Molecular pathophysiology in ischemic stroke
The sequence of molecular changes that may result due to ischemia include:[2][6]
- Prolonged ischemia- decrease in oxygen delivery to the cells
- Anaerobic glycolysis with decline in ATP production
- Increased lactic acid production
- Increased free oxygen and nitrate radicals-cell membrane and DNA damage[1]
- Excitatory neurotransmitter -glutamate is increased in neuronal synapses leading to NMDA receptor activation[5][6]
- NMDA receptor activation causes opening of ion channels in the cell membrane causing K+ efflux and Na+, Ca2+ and water influx
- Increased Ca2+ influx activates apoptotic cell death pathways
- ATP required for final steps of apoptosis, hence massive decline in ATP results in necrosis of cells
Cellular changes in Ischemic stroke
The sequence of cellular changes during ischemic stroke results in loss of structural integrity of brain causing disruption of blood brain barrier and cerebral edema.
- Release of proteases (matrix metalloproteinases, MMP) due to cell membrane damage-ATP depletion + free radicals[1][2]

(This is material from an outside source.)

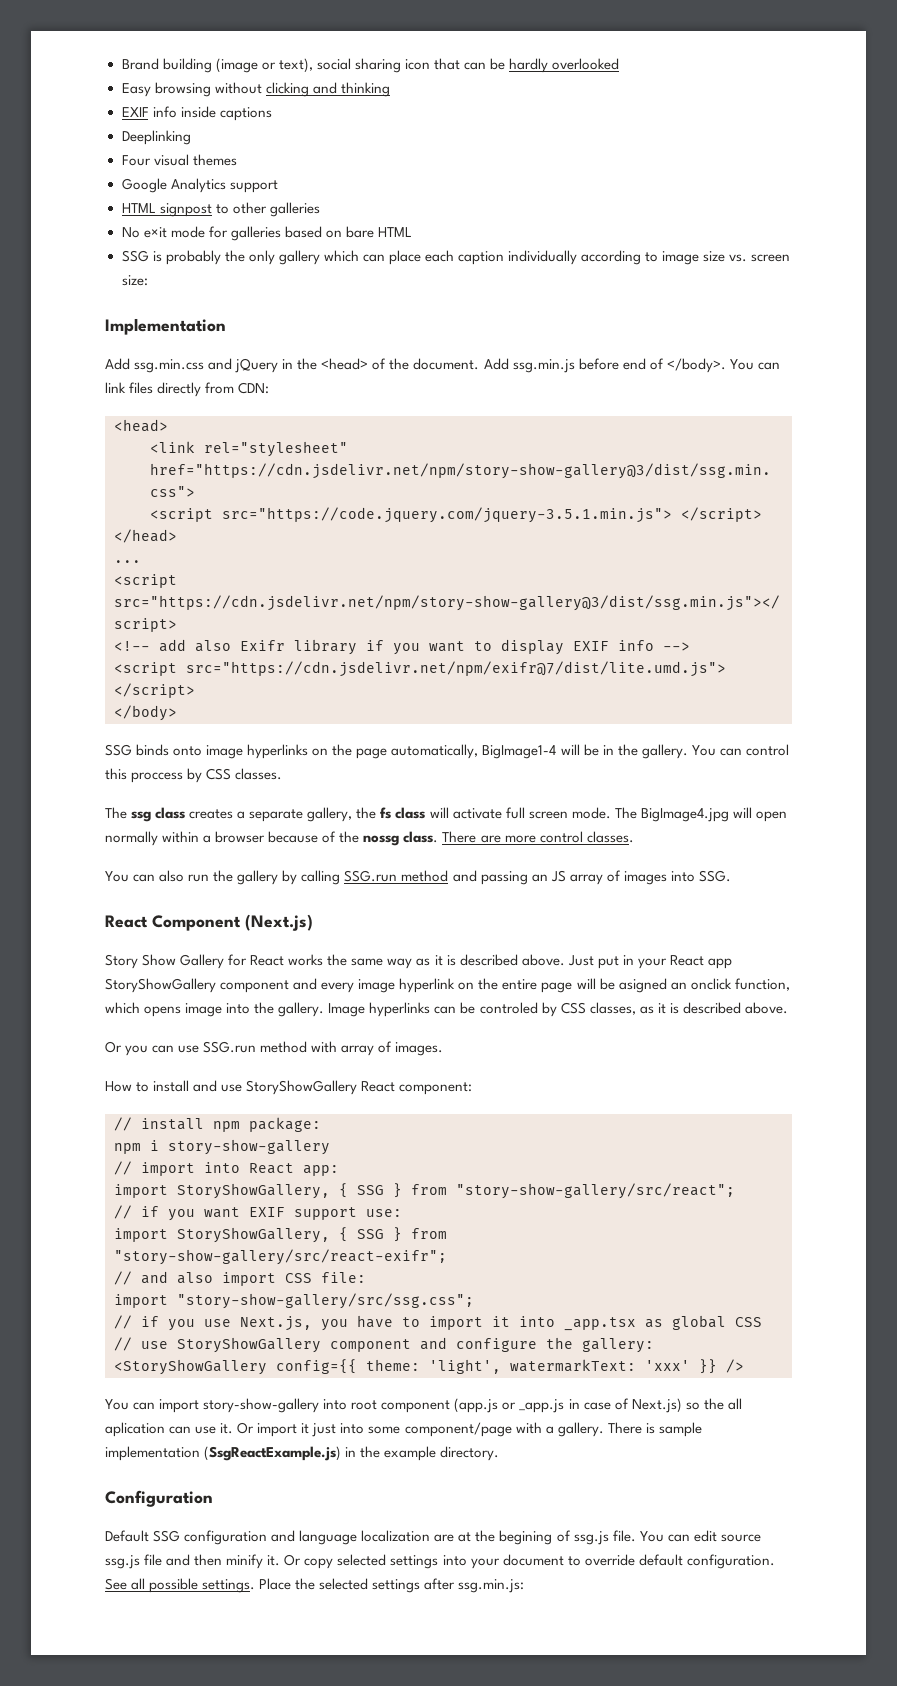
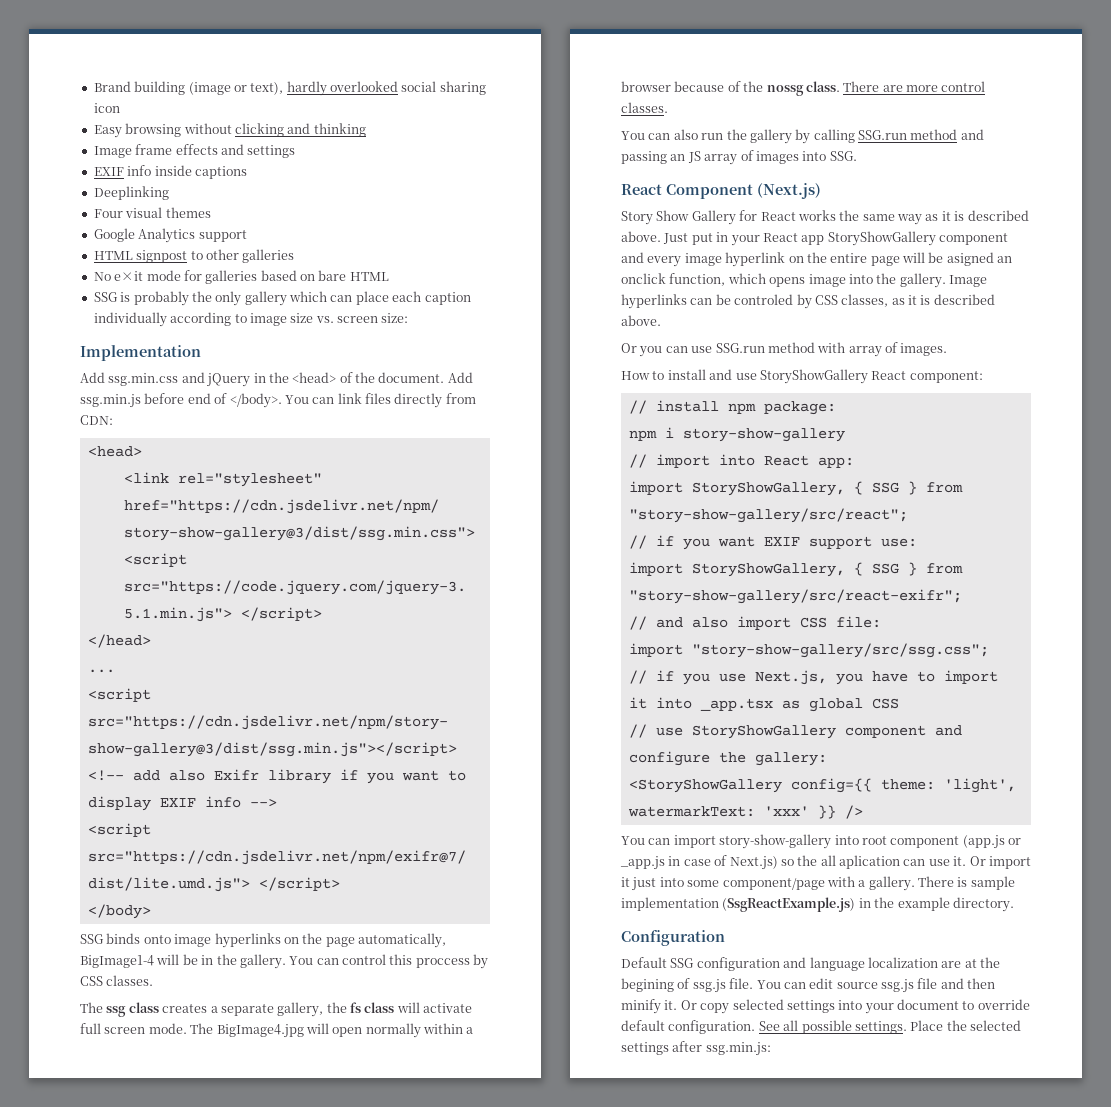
(313, 65) none -> [286,81,398,96] hardly overlooked
[433,58,620,73] that can be hardly overlooked -> (120, 108) none
(390, 89) none -> [93,144,296,158] // Image frame effects and settings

- MMP causes degradation of collagen and laminins in the basement membrane of the cells and blood vessels
- Disruption of blood brain barrier may lead to hemorrhage
- Cerebral edema due to increased Na+, Ca2+ and water influx into the cells.
Genetics
The following gene loci may increase the risk for stroke:
- PITX2 and ZFHX3- atrial fibrillation and cardio embolic stroke
- HDAC9- large vessel disease
- ABO- ischemic stroke
Gross pathology
- Central necrotic tissue is called umbra
- Peripheral tissue which surrounds area of necrosis and can be salvaged with increased blood flow is called pneumbra[4]
Microscopic pathology
- Within 1-6 min of ischemia, red neurons and vacoulation results [13]
- If ischemia lasts > 6 min, karryorhexis and cell death occurs
Gross and microscopic changes that may occur due to ischemia with the passage of time is tabulated below: [13]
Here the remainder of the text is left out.